いろんなことを考えながら歩いているうちに、背中に少し汗をかいていた。駅に降り立った時には寒くてパーカーを羽織ったものだったが、坂道を上り続けているうちに体は温まっていたのだ。時刻は八時をまわった頃だ。僕の精神はすっかり夜の闇に鎮められているように感じる。ポケットの中に手を突っ込むと、鍵と小銭とが擦り合う音がじゃりとした。僕はその、現実的な金属の音が嬉しくて、じゃりじゃり、と立て続けに鳴らした。鍵は勿論、僕が一人で住んでいた部屋のものではない。そんなものを持ってくる必要はないからだ。
「ハイセンスな女の子なんて存在しない。ハイセンスはいつも男性の中にしかない。」と、高校時代の彼女は言った。自転車の鍵を頭上に高く投げて、それをキャッチする。そんな造作を繰り返しながら、彼女は僕と一緒に歩いていた。
僕が黙っていると、「あたしにもセンスはない。分かるのよ、ただ分かるの。」と彼女は続けた。「そして、年を取るにつれてますますつまらないことになってしまうの。」
今のことは知らないけれど、僕は当時の彼女のことを、センスのある女の子だったと思っている。けれども、彼女の言うこともある意味正しいのかもしれない。だって女の子である彼女が言うのだから、それは僕の考えよりも信憑性があると考えるのが至極普通だろう。

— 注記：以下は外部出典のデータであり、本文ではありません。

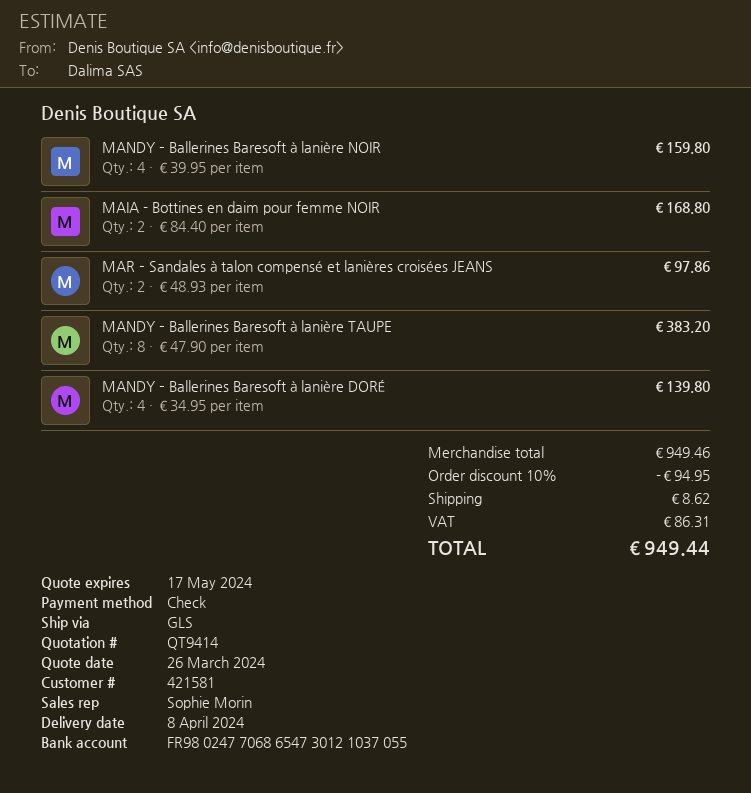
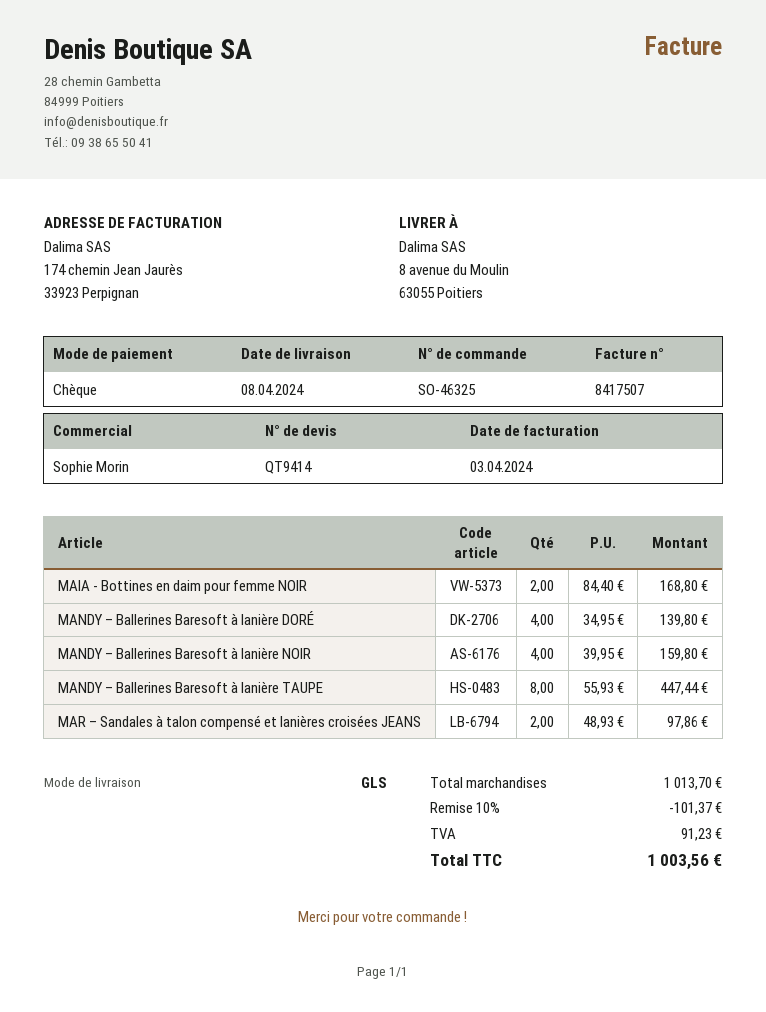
MANDY – Ballerines Baresoft à lanière TAUPE: 8 x 47.90 = 383.20 -> 8 x 55.93 = 447.44
subtotal: 949.46 -> 1013.70
discount: 10% = 94.95 -> 10% = 101.37
shipping: 8.62 -> none
tax: 86.31 -> 91.23
total: 949.44 -> 1003.56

「どうして女の子にはセンスがないの」と僕はその時尋ねた。今でも覚えている。高校からの帰り道だ。ほとんどの生徒が通る、高校の前の坂道を途中で右に折れると、静かな住宅街に入る。その道は逆にほとんど人通りが無くて、僕らはよくそこを通って帰った。駅まで行くには遠回りになってしまうが、途中に小さな公園があったり、昔ながらの駄菓子屋さんがあったりして、僕はその道が好きだった。その道でまさに彼女は、「きっとね、それは仕方ないことなのよ。女性の美しさを男性が持ち合わせられないように、それは無条件なことなのね。」と言った。直後に漏らした彼女の微かな溜め息は、僕がこれまで聞いた中で最もハイセンスな溜め息だった。
鍵、と僕は思った。彼女の鍵にはしし唐のキーホルダーが付いていた。とてもハイセンスだ。
僕が今握っている鍵は、向かっている別荘の鍵だ。祖父の別荘。父親が子供の頃は、夏休みになるとよく家族で出かけたのだという。川で遊んで魚を釣り、夜になると焼いて食べた。音楽をかけてカードゲームを遊び、二週間ほどはそこにいたのだ、と。父親とその妹が成長するにつれてそこに訪れる機会は減ったのだ、と祖父は先日話した。僕は一度その別荘に訪れたことがあった。それは高校一年生の時で、友人と二人で東日本を一周したときのことだった。都内から鈍行列車で遥か離れ、途中に寄ったのだ。三日間、僕らはその別荘に滞在した。友人はコウムラという男で、高校を卒業し、東京大学に合格した年の夏にグアテマラで死んだ。南米に旅に出かけている最中に入ったレストランで、たまたま爆発テロが起こったのだ。運の悪いことに、グアテマラというのはたまたまテロの起こるような国であった。彼を含めて、レストランの中にいた人間は全員死んだのだという。彼はスタインベックの好きな男だった。「なあ、お前にはセンスがある。」と、コウムラは僕に言った。「ただ、勇気がないだけだ。」
僕にはやはり勇気がなかった。だからこそ今、この湿った林道をとぼとぼと歩かなければならないのだ。別荘の鍵は何の変哲もない、普通のなりをした鍵だ。アクセサリも何もない。夜はすっかり密度を増して、もうすぐ別荘に辿り着こうとしている僕の背筋をしゃんと伸ばす。咳払いをすると、夜の空気に少しだけ響いた。